Arc Forumnew | comments | leaders | submitlogin
Small bug in load
5 points by aw 5305 days ago | 13 comments

  (def load (file)
    (w/infile f file
      (w/uniq eof
        (whiler e (read f eof) eof
          (eval e)))))
read, if it isn't passed an eof argument, returns nil when it reaches the end of the file. If load called read until it returned nil, then a nil in the middle of a file would terminate the load, so instead load passes a unique symbol to read. Since the symbol is unique, it won't appear in the file being loaded, and is thus would be safe to use as the indicator for the end of the file.

However, the symbol created by w/uniq isn't actually globally unique, it just returns a new symbol each time it's called (gs400, gs401...). Thus it is possible, if unlikely, for the "unique" symbol to appear by itself in the file being loaded, and thus to terminate the load early.

Since any symbol by itself (whether called gs400 or something else) would be useless in an Arc source code file, I doubt that anyone will ever be bitten by this bug in practice. However, I mention it because someone might copy this pattern of scanning input until the end marked by a unique symbol, and maybe their input data might contain singular symbols.



3 points by akkartik 5305 days ago | link

I noticed just this morning that gensym in anarki has been fixed, so it's a globally unique identifier. http://github.com/nex3/arc/blob/master/CHANGES/uniq-via-gens...
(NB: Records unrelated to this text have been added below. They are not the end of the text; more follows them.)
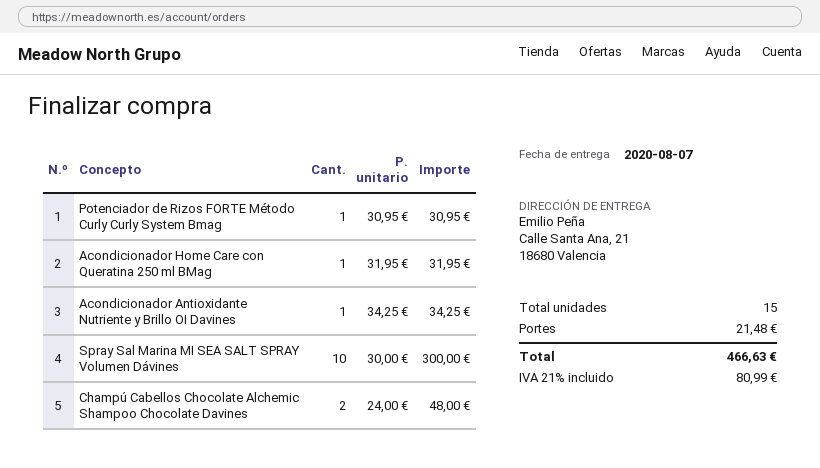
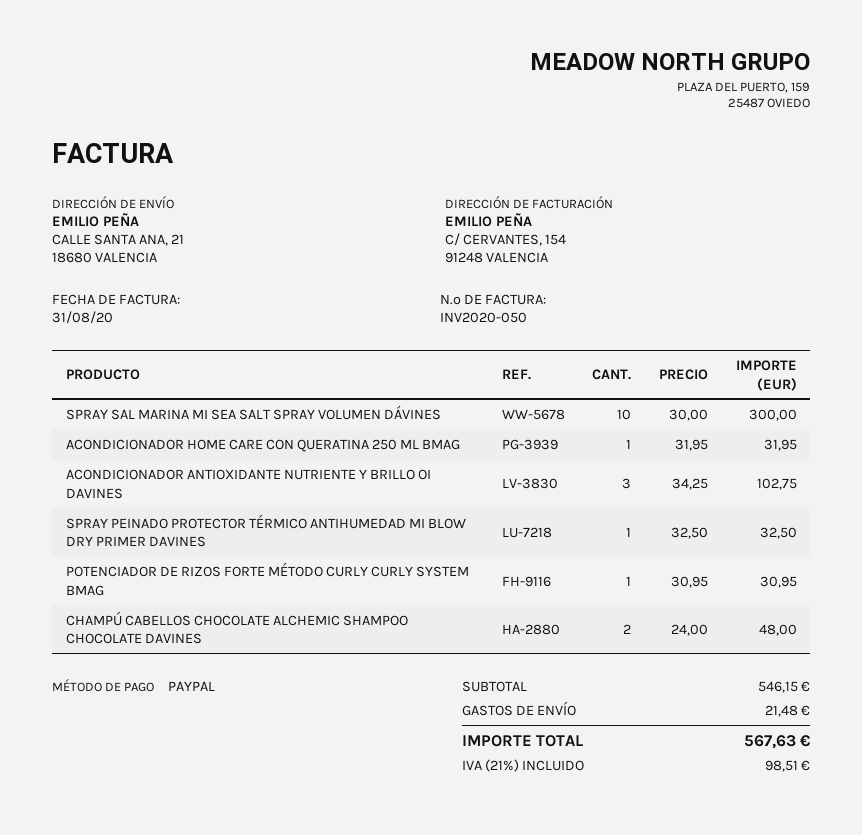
Acondicionador Antioxidante Nutriente y Brillo OI Davines: 1 x 34.25 = 34.25 -> 3 x 34.25 = 102.75
SPRAY PEINADO PROTECTOR TÉRMICO ANTIHUMEDAD MI BLOW DRY PRIMER DAVINES: none -> 1 x 32.50 = 32.50
tax: 21% = 80.99 -> 21% = 98.51
total: 466.63 -> 567.63

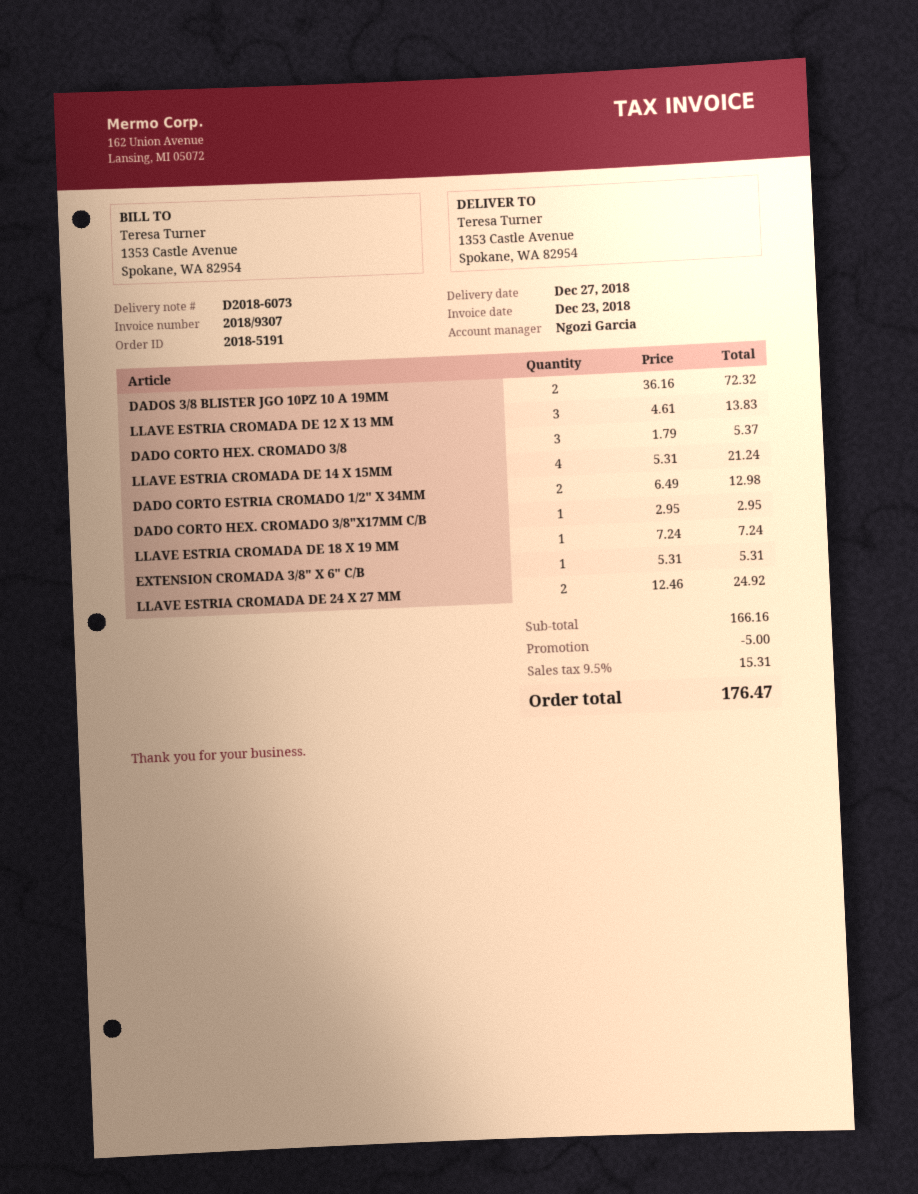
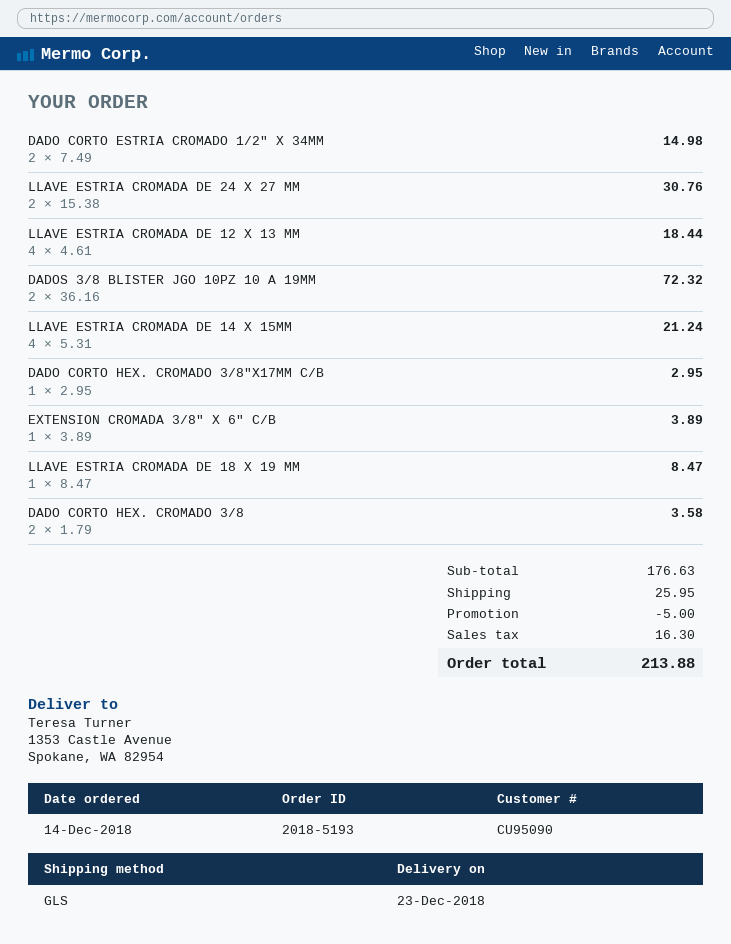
order number: 2018-5191 -> 2018-5193
delivery date: 2018-12-27 -> 2018-12-23
LLAVE ESTRIA CROMADA DE 12 X 13 MM: 3 x 4.61 = 13.83 -> 4 x 4.61 = 18.44
DADO CORTO HEX. CROMADO 3/8: 3 x 1.79 = 5.37 -> 2 x 1.79 = 3.58
DADO CORTO ESTRIA CROMADO 1/2" X 34MM: 2 x 6.49 = 12.98 -> 2 x 7.49 = 14.98
LLAVE ESTRIA CROMADA DE 18 X 19 MM: 1 x 7.24 = 7.24 -> 1 x 8.47 = 8.47
EXTENSION CROMADA 3/8" X 6" C/B: 1 x 5.31 = 5.31 -> 1 x 3.89 = 3.89
LLAVE ESTRIA CROMADA DE 24 X 27 MM: 2 x 12.46 = 24.92 -> 2 x 15.38 = 30.76
subtotal: 166.16 -> 176.63
shipping: none -> 25.95
tax: 15.31 -> 16.30
total: 176.47 -> 213.88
(after missing the new coerce I was wondering what else I'm unaware of http://arclanguage.org/item?id=12508)

-----

1 point by rocketnia 5304 days ago | link

Hm, drat. This "fix" means that we have to be more careful with code that coerces symbols to strings and back, like fallintothis's 'sscontract.

I think I prefer original Arc's gensym hack for the time being, since I know that as long as I don't begin any symbols in my own code with "gs", they won't share their name with any gensyms.

With Anarki's approach, wouldn't it be harder to accomplish serializable gensyms? In official Arc, this kind of thing might be done on the reader side by replacing all read-in symbols that start with "gs" so that they don't conflict with gensyms currently in use. In Anarki, uniq!g1 and (uniq) can return gensyms with the same name, so there would have to be some special behavior on the writer side too.

To give a clearer example of what I'm talking about, a Racket-style serialization format would probably look something like this, where #u:X does what it can to create a new, uninterned X every time it's read in (and specifically works when X is a symbol):

  (1 #0=#u:this-is-a-gensym 2 #0#)

-----

1 point by aw 5304 days ago | link

I suspect that if we want to be able to produce unique symbols that can be serialized, we should use random symbols of sufficient length that the chance of collision is vanishing small (that is, similar to a UUID or GUID).

While a #u:X approach would work for a single output, if I produce multiple output files I have no reliable way to put the same uninterned symbol in different files.

-----

1 point by akkartik 5304 days ago | link

I'm not sure I follow, but the situation hasn't changed since August '09: http://github.com/nex3/arc/commit/47909c72a3e5ea7c4e2173fe61...

-----

3 points by rocketnia 5304 days ago | link

Right, but I wasn't familiar with it. This time, I thank you for pointing it out for me. ^_^

I meant to convey that I'd rather write Arc code so that sentinel values are generated using [] or whatnot, rather than introducing uninterned symbols to the language. Uninterned symbols make it much less of a pain for multiple threads to generate unique variable names, but they introduce complexity in other places. Besides the hypothetical examples I already mentioned, I'm happy I can enter (uniq) symbols at the REPL when I'm debugging.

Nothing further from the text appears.